- Record extracts -
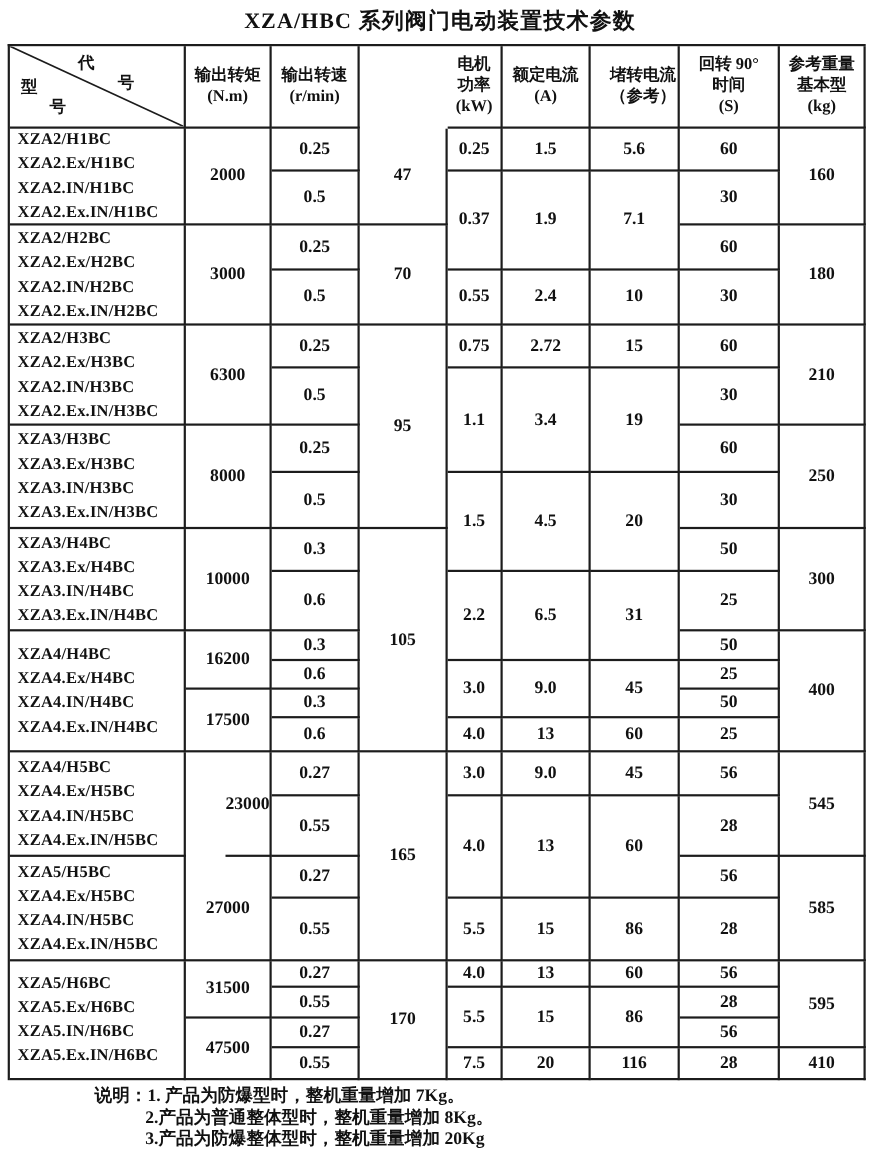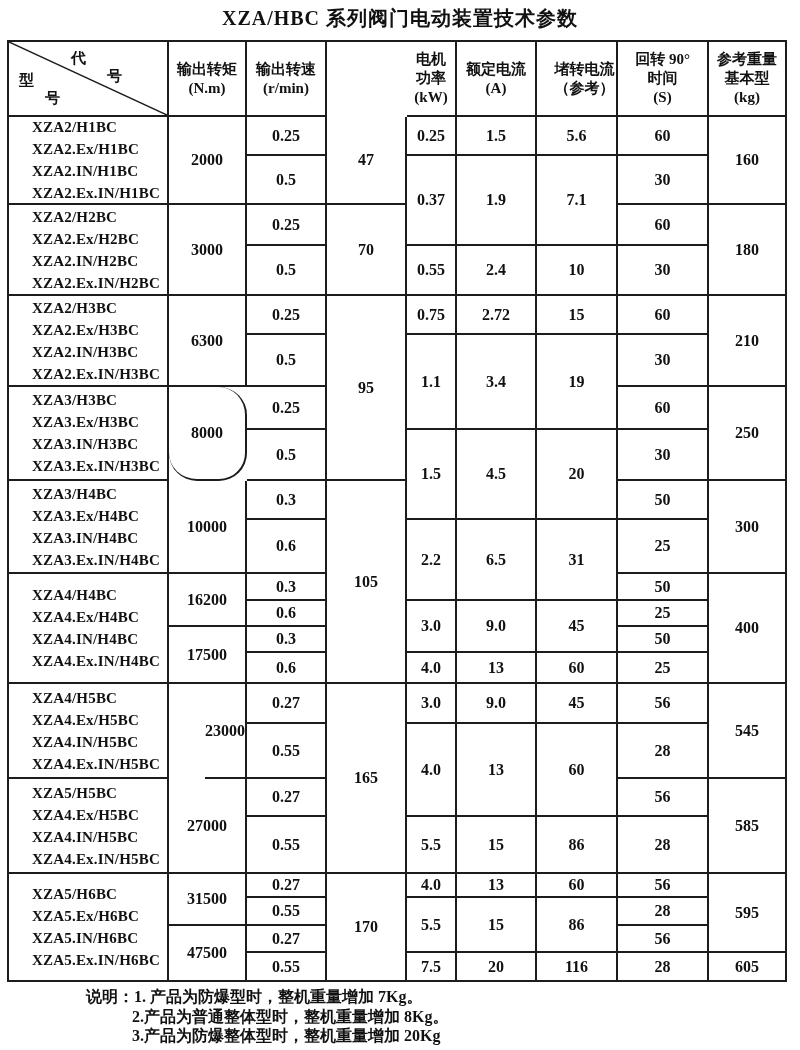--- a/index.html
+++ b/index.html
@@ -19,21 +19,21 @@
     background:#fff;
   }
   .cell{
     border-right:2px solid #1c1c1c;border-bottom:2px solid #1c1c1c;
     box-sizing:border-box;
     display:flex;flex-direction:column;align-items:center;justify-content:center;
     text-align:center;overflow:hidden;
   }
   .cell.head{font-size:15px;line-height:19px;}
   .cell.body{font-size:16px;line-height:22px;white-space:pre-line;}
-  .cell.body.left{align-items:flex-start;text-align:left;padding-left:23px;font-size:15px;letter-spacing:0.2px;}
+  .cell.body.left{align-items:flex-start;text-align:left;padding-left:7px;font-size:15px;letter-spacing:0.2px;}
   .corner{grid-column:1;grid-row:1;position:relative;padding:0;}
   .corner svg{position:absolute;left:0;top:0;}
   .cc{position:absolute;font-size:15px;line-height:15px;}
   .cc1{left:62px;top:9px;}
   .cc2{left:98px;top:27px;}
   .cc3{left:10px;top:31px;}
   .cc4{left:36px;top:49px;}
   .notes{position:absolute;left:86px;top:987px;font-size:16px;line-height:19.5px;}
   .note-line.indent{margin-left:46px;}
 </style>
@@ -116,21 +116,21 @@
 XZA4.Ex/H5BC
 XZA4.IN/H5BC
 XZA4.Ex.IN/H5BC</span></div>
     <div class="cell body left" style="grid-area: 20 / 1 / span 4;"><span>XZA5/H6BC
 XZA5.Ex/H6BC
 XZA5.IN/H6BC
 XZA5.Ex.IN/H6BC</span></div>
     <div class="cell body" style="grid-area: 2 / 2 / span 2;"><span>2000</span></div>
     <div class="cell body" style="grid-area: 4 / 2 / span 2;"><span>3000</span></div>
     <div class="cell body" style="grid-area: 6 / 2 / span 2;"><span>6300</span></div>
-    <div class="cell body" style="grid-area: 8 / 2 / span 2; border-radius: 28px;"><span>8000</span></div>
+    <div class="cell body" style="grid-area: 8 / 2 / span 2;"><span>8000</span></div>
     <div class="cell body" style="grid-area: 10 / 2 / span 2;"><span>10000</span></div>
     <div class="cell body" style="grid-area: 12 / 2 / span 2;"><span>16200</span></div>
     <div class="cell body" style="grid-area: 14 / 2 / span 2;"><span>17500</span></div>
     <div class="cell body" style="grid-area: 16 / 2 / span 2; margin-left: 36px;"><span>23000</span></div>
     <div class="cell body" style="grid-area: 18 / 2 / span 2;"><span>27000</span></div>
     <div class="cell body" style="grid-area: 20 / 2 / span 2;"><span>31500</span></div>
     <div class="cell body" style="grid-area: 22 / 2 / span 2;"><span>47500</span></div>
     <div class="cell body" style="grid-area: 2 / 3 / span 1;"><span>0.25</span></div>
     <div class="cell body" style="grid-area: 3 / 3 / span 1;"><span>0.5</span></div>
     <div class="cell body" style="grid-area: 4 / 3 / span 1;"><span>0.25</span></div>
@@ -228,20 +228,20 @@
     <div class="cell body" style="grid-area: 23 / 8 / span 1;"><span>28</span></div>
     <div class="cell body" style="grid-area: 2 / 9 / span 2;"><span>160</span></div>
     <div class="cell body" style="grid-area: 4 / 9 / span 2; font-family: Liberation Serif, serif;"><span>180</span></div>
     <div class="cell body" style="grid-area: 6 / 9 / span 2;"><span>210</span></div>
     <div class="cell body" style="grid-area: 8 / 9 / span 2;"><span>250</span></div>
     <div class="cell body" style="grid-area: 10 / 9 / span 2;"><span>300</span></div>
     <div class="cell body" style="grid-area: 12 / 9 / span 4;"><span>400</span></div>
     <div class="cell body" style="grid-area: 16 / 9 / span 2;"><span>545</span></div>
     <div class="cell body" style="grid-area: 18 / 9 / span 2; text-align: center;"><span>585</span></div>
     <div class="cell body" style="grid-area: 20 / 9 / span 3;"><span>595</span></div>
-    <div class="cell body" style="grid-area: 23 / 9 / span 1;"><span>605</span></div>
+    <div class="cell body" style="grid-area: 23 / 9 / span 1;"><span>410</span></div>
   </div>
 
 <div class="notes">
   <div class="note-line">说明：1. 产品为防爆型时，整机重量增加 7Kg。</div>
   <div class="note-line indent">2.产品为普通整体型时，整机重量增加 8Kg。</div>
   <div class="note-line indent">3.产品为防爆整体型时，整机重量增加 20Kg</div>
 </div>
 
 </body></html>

--

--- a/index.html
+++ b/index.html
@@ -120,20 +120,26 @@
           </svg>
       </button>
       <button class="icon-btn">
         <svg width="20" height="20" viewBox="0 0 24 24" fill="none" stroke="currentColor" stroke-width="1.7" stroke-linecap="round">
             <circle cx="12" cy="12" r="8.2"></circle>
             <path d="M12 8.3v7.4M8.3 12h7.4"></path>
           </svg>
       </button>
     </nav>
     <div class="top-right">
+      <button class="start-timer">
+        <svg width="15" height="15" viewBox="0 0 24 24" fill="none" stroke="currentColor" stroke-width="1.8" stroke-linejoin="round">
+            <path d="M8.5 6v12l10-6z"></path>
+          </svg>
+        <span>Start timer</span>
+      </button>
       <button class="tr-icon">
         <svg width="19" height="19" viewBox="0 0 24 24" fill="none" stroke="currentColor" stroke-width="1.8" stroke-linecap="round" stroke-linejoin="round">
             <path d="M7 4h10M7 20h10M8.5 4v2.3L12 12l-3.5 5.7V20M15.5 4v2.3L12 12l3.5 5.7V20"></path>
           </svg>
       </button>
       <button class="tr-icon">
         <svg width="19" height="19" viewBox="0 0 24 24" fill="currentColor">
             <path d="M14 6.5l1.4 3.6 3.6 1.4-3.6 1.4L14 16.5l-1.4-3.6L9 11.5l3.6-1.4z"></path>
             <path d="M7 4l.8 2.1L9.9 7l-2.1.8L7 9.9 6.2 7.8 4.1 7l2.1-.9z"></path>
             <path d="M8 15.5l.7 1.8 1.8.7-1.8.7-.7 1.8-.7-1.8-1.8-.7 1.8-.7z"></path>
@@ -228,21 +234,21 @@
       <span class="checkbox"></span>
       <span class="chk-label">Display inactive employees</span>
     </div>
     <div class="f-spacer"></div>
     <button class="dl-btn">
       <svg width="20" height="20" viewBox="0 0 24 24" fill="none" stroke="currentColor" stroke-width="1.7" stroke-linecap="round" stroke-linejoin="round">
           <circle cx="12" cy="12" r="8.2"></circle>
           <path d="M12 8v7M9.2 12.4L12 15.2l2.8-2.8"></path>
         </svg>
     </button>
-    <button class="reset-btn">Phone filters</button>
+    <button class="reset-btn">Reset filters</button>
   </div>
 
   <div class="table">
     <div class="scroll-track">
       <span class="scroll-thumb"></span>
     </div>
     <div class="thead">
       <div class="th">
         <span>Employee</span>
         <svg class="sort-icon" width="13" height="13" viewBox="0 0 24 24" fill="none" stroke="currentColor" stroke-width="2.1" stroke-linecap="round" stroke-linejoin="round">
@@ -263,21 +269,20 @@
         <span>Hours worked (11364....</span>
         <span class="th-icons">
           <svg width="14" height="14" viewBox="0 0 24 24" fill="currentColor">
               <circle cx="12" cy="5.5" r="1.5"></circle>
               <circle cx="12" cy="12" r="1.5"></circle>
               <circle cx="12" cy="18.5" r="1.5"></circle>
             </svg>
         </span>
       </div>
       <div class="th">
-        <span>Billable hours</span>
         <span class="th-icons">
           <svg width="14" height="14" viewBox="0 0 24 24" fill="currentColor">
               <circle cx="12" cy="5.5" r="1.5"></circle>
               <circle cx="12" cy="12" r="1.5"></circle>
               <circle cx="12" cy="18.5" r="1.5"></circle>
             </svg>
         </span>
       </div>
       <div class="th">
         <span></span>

- Exercise description -
Counting only lines that contain "整机重量增加", what is the total for the entries above? Give the number alone.

- Written answer -
3